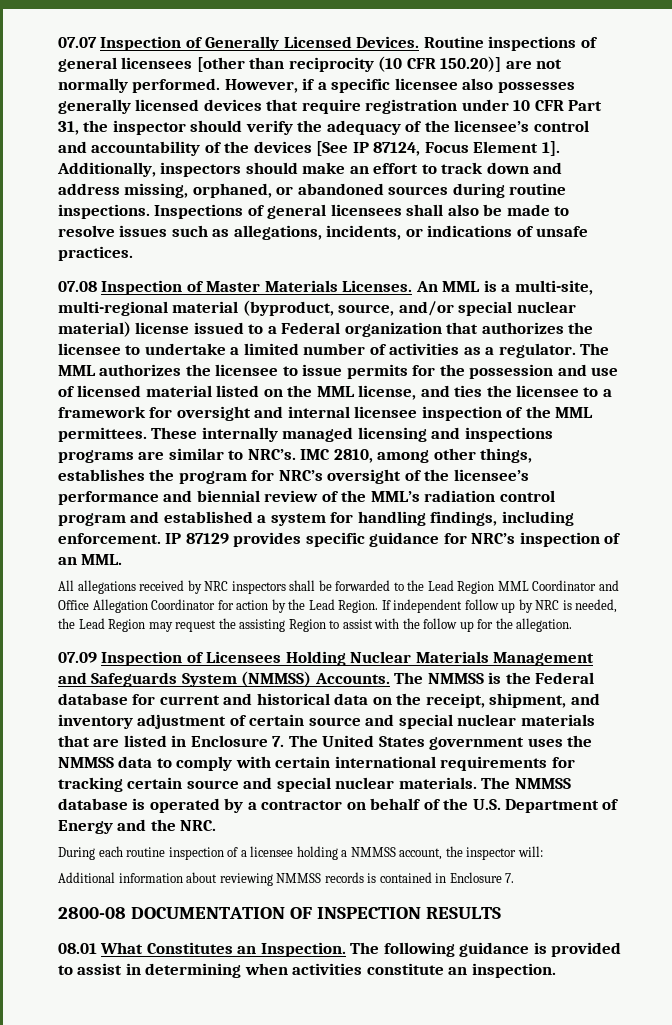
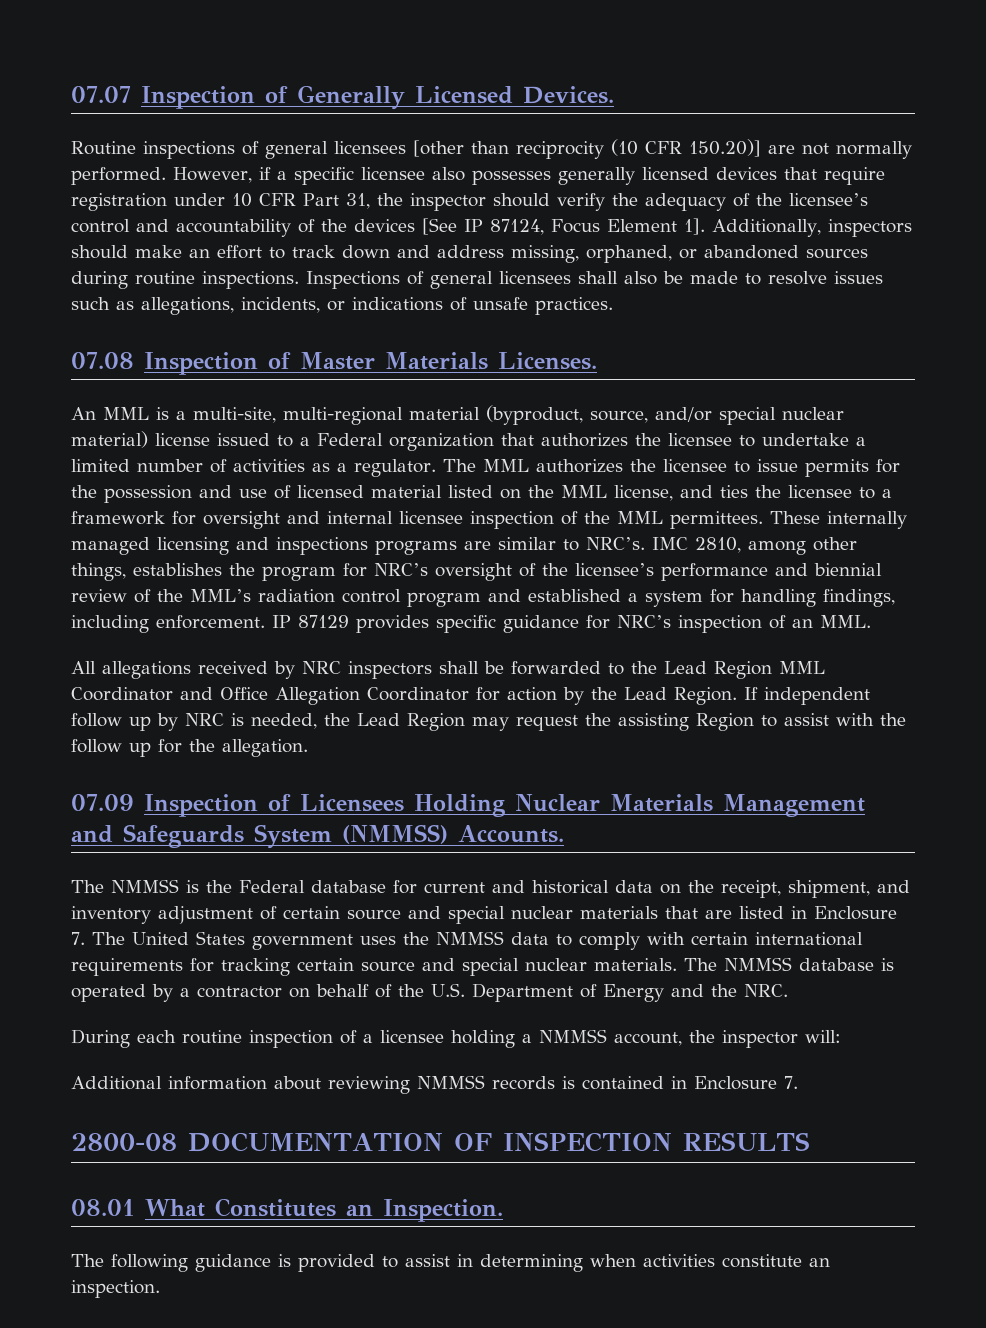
- 07.07 Inspection of Generally Licensed Devices. Routine inspections of general licensees [other than reciprocity (10 CFR 150.20)] are not normally performed.
+ 07.07 Inspection of Generally Licensed Devices.
+ Routine inspections of general licensees [other than reciprocity (10 CFR 150.20)] are not normally performed.
- 07.08 Inspection of Master Materials Licenses. An MML is a multi-site, multi-regional material (byproduct, source, and/or special nuclear material) license issued to a Federal organization that authorizes the licensee to undertake a limited number of activities as a regulator.
+ 07.08 Inspection of Master Materials Licenses.
+ An MML is a multi-site, multi-regional material (byproduct, source, and/or special nuclear material) license issued to a Federal organization that authorizes the licensee to undertake a limited number of activities as a regulator.
- 07.09 Inspection of Licensees Holding Nuclear Materials Management and Safeguards System (NMMSS) Accounts. The NMMSS is the Federal database for current and historical data on the receipt, shipment, and inventory adjustment of certain source and special nuclear materials that are listed in Enclosure 7. The United States government uses the NMMSS data to comply with certain international requirements for tracking certain source and special nuclear materials.
+ 07.09 Inspection of Licensees Holding Nuclear Materials Management and Safeguards System (NMMSS) Accounts.
+ The NMMSS is the Federal database for current and historical data on the receipt, shipment, and inventory adjustment of certain source and special nuclear materials that are listed in Enclosure 7. The United States government uses the NMMSS data to comply with certain international requirements for tracking certain source and special nuclear materials.
- 08.01 What Constitutes an Inspection. The following guidance is provided to assist in determining when activities constitute an inspection.
+ 08.01 What Constitutes an Inspection.
+ The following guidance is provided to assist in determining when activities constitute an inspection.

◇ ◇ ◇ ◇ ◇ ◇ ◇

Task details: If a line in the data holds the string "reciprocity", copy that line.

Written answer:
- 07.07 Inspection of Generally Licensed Devices. Routine inspections of general licensees [other than reciprocity (10 CFR 150.20)] are not normally performed.
+ Routine inspections of general licensees [other than reciprocity (10 CFR 150.20)] are not normally performed.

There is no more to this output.